Suncamper’s flagship, the Santa Cruz, could be a safe bet when it’s time to downsize from bricks and mortar
Selling up and downsizing is a great way of ‘liberating’ your hard-earned dollars, and for many, the dream is to do just that and hit the road full time. So, let’s say you’re cashed up and looking for a motorhome with not just space and features, but also style: Enter Suncamper’s new flagship Santa Cruz. Aimed squarely at the top-end of the market, the Santa Cruz is a clean-sheet, bells-and-whistles motorhome that inside looks and feels more like a contemporary apartment than box-on-wheels. In the name of research, we jumped into the prototype Santa Cruz and headed away for a few days to see if it’s as liveable as it is good looking.
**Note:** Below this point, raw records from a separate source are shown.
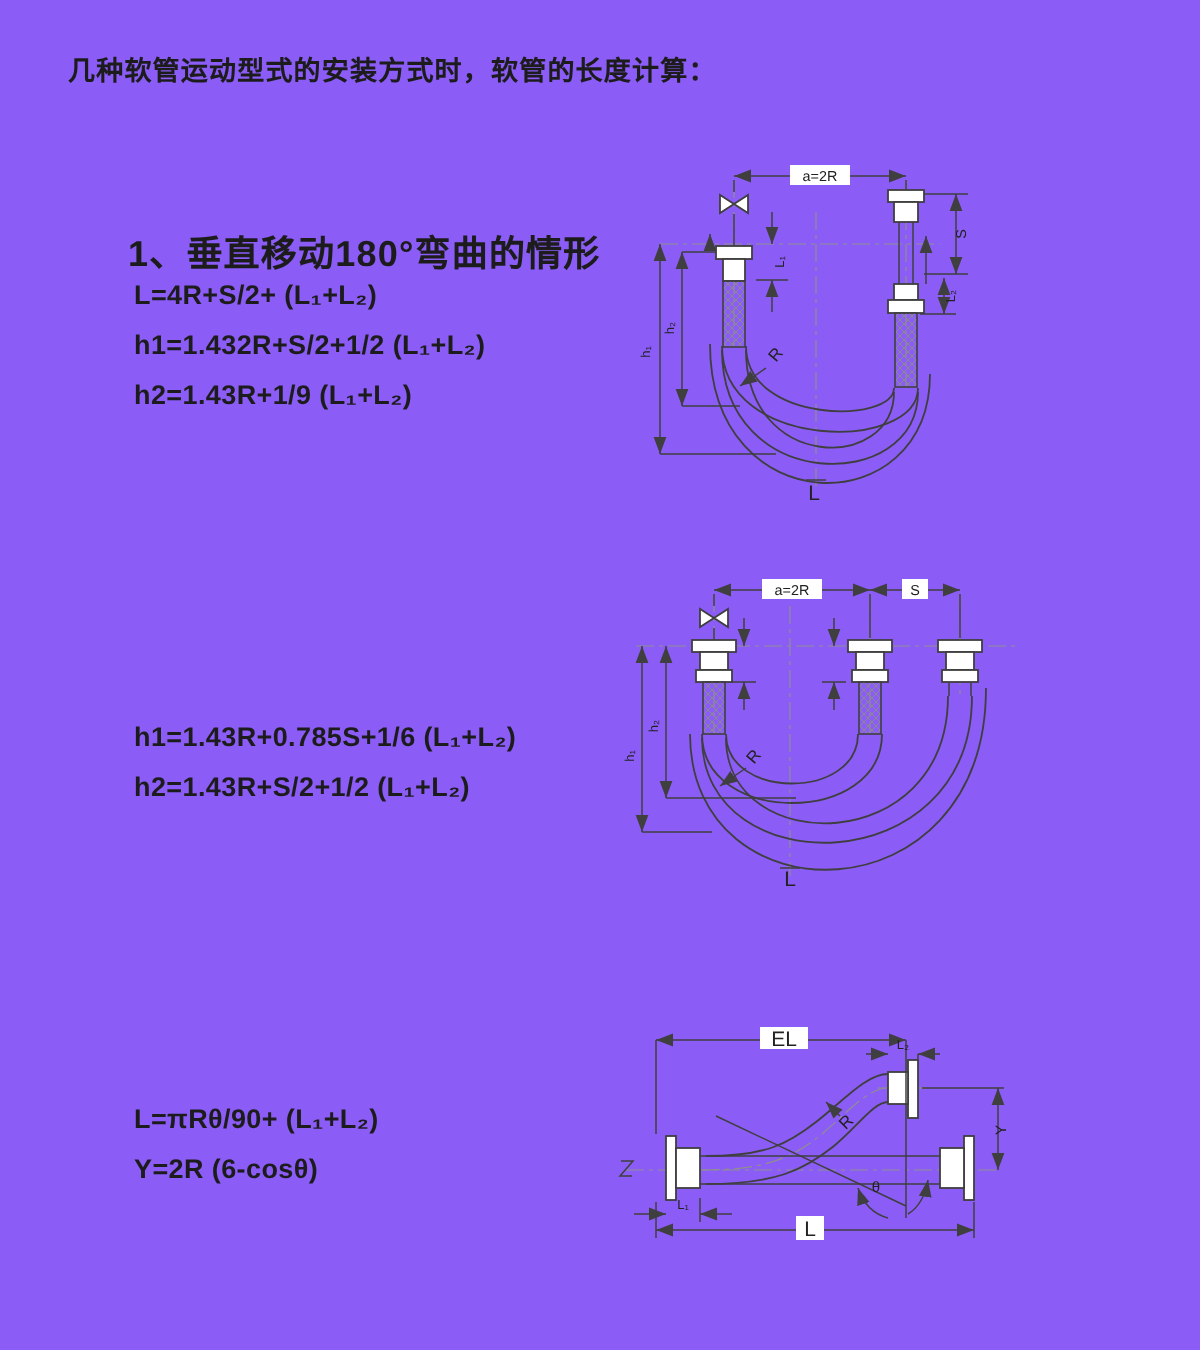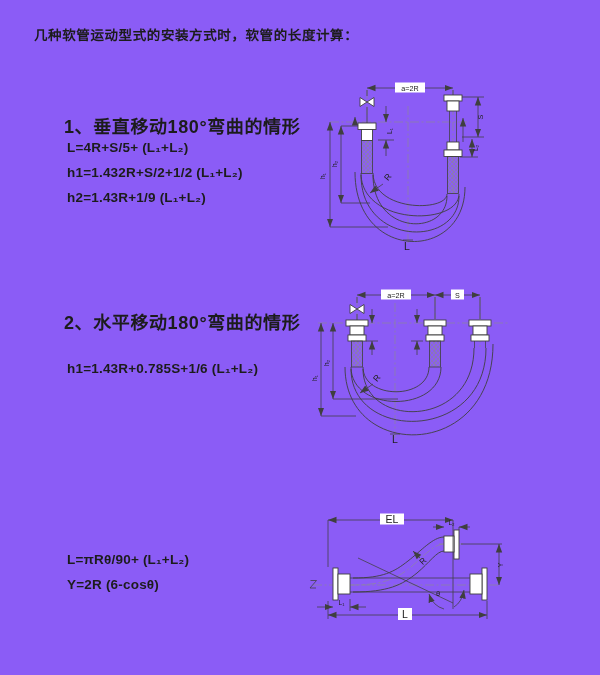--- a/index.html
+++ b/index.html
@@ -26,7 +26,7 @@
   <div class="title">几种软管运动型式的安装方式时，软管的长度计算：</div>
 
   <div class="heading" style="top:112px">1、垂直移动180°弯曲的情形</div>
-  <div class="formula" style="top:140px">L=4R+S/5+ (L₁+L₂)</div>
+  <div class="formula" style="top:140px">L=4R+S/2+ (L₁+L₂)</div>
   <div class="formula" style="top:165px">h1=1.432R+S/2+1/2 (L₁+L₂)</div>
   <div class="formula" style="top:190px">h2=1.43R+1/9 (L₁+L₂)</div>
 

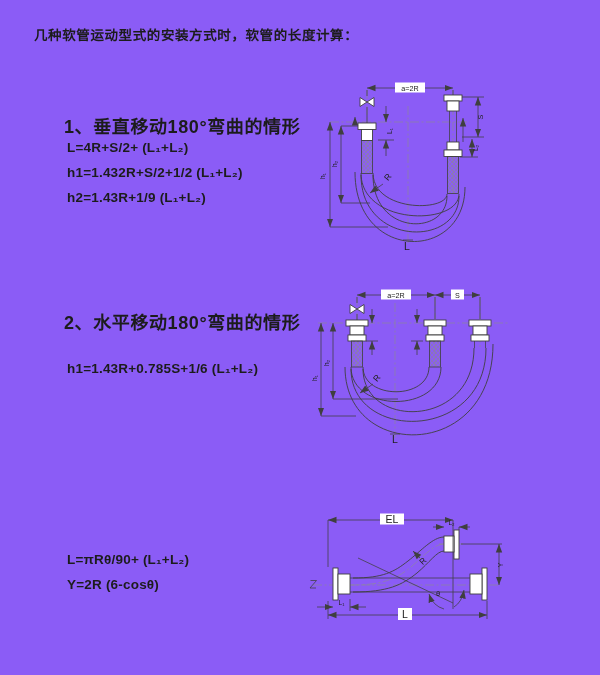--- a/index.html
+++ b/index.html
@@ -30,7 +30,6 @@
   <div class="formula" style="top:165px">h1=1.432R+S/2+1/2 (L₁+L₂)</div>
   <div class="formula" style="top:190px">h2=1.43R+1/9 (L₁+L₂)</div>
 
-  <div class="heading" style="top:308px">2、水平移动180°弯曲的情形</div>
   <div class="formula" style="top:361px">h1=1.43R+0.785S+1/6 (L₁+L₂)</div>
 
   <div class="formula" style="top:552px">L=πRθ/90+ (L₁+L₂)</div>

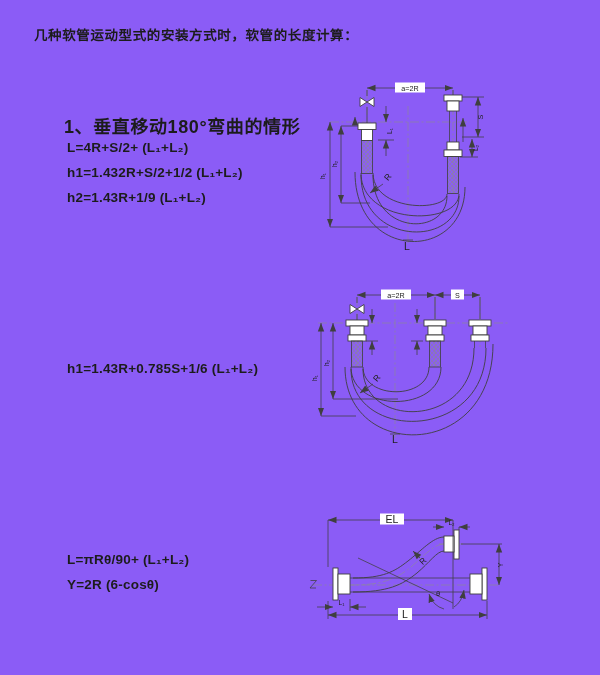--- a/index.html
+++ b/index.html
@@ -31,6 +31,7 @@
   <div class="formula" style="top:190px">h2=1.43R+1/9 (L₁+L₂)</div>
 
   <div class="formula" style="top:361px">h1=1.43R+0.785S+1/6 (L₁+L₂)</div>
+  <div class="formula" style="top:386px">h2=1.43R+S/2+1/2 (L₁+L₂)</div>
 
   <div class="formula" style="top:552px">L=πRθ/90+ (L₁+L₂)</div>
   <div class="formula" style="top:577px">Y=2R (6-cosθ)</div>

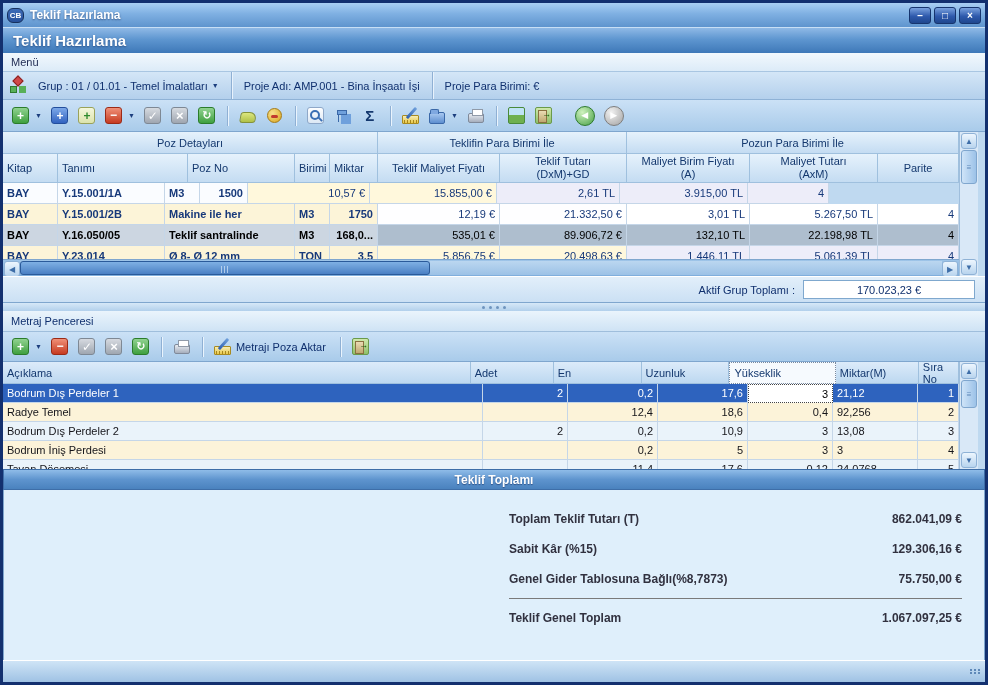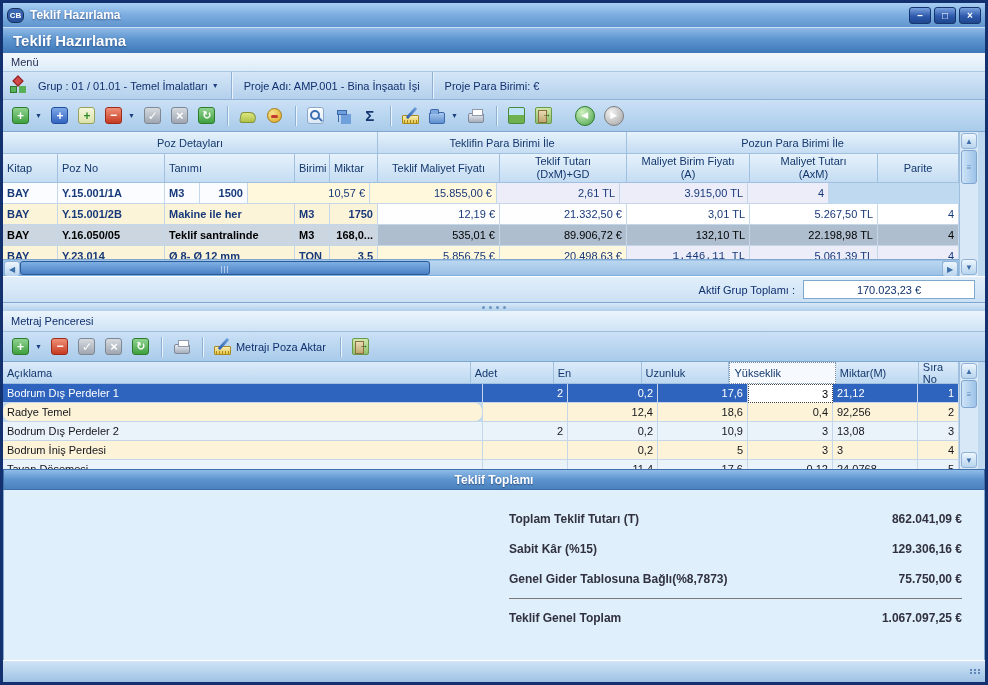--- a/index.html
+++ b/index.html
@@ -257,8 +257,8 @@
         </div>
       <div class="hrow" id="poz-cols">
           <div class="chead al" style="width: 55px;">Kitap</div>
+          <div class="chead al" style="width: 130px;">Tanımı</div>
           <div class="chead al" style="width: 107px;">Poz No</div>
-          <div class="chead al" style="width: 130px;">Tanımı</div>
           <div class="chead al" style="width: 35px;">Birimi</div>
           <div class="chead al" style="width: 48px;">Miktar</div>
           <div class="chead" style="width: 122px;">Teklif Maliyet Fiyatı</div>

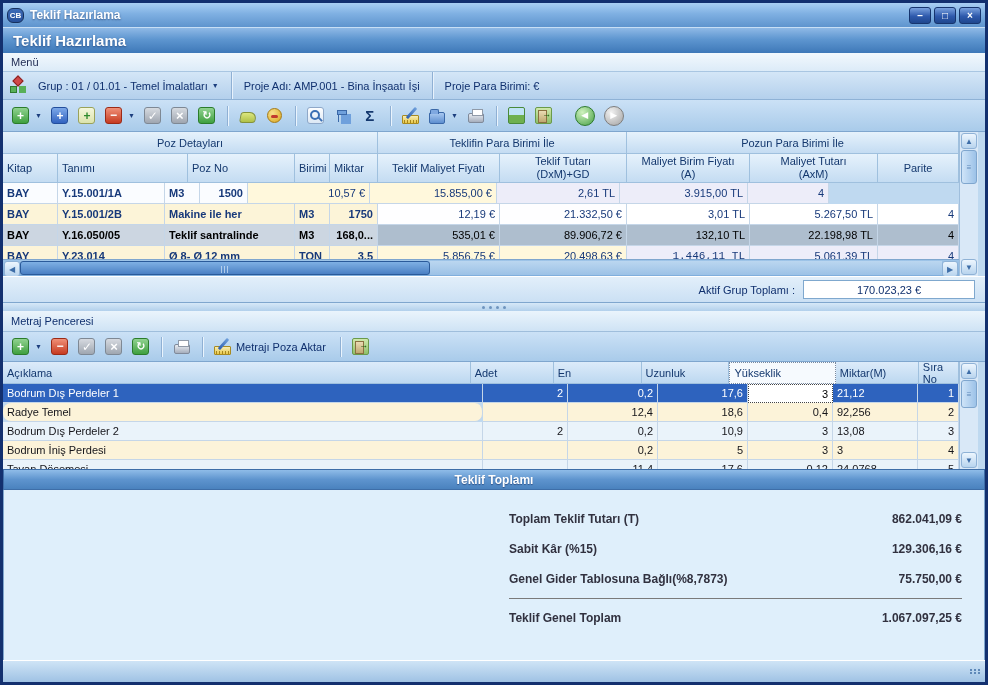--- a/index.html
+++ b/index.html
@@ -311,7 +311,7 @@
             <div class="cell g0 b num" style="width: 48px;">3,5</div>
             <div class="cell g1 num" style="width: 122px;">5.856,75 €</div>
             <div class="cell g1 num" style="width: 127px;">20.498,63 €</div>
-            <div class="cell g2 num" style="width: 123px; font-family: Liberation Mono, monospace;">1.446,11 TL</div>
+            <div class="cell g2 num" style="width: 123px;">1.446,11 TL</div>
             <div class="cell g2 num" style="width: 128px;">5.061,39 TL</div>
             <div class="cell g2 num" style="width: 81px;">4</div>
           </div>

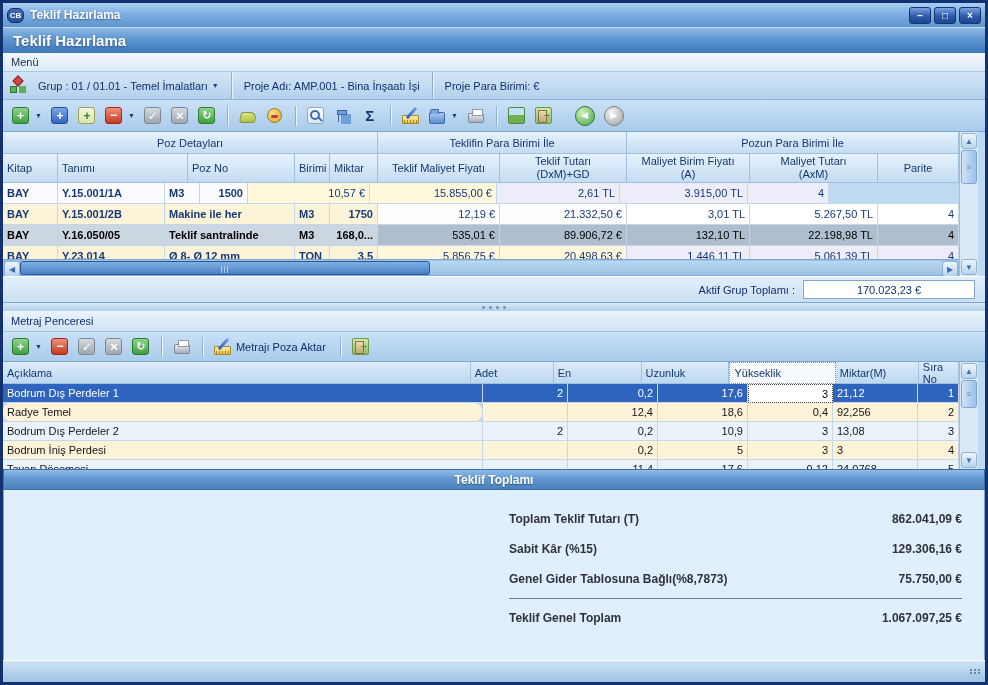--- a/index.html
+++ b/index.html
@@ -400,7 +400,7 @@
             <div class="mcell num" style="width: 41px;">1</div>
           </div>
           <div class="hrow mr-odd">
-            <div class="mcell" style="width: 480px; border-radius: 8px;">Radye Temel</div>
+            <div class="mcell" style="width: 480px;">Radye Temel</div>
             <div class="mcell num" style="width: 85px;"></div>
             <div class="mcell num" style="width: 90px;">12,4</div>
             <div class="mcell num" style="width: 90px;">18,6</div>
The Suncamper Santa Cruz rolls on a stock Iveco Daily 50-170 cab-chassis with the highly desirable eight-speed ZF Hi-Matic auto. The 50 in the Daily’s model name refers to five tonnes, or more specifically, 5.2 tonnes (5200kg), which is the model’s maximum gross vehicle mass (GVM). The Santa Cruz has a Tare weight of 4300kg, providing a maximum potential payload of 900kg, plus an awesome 3500kg braked towing capacity.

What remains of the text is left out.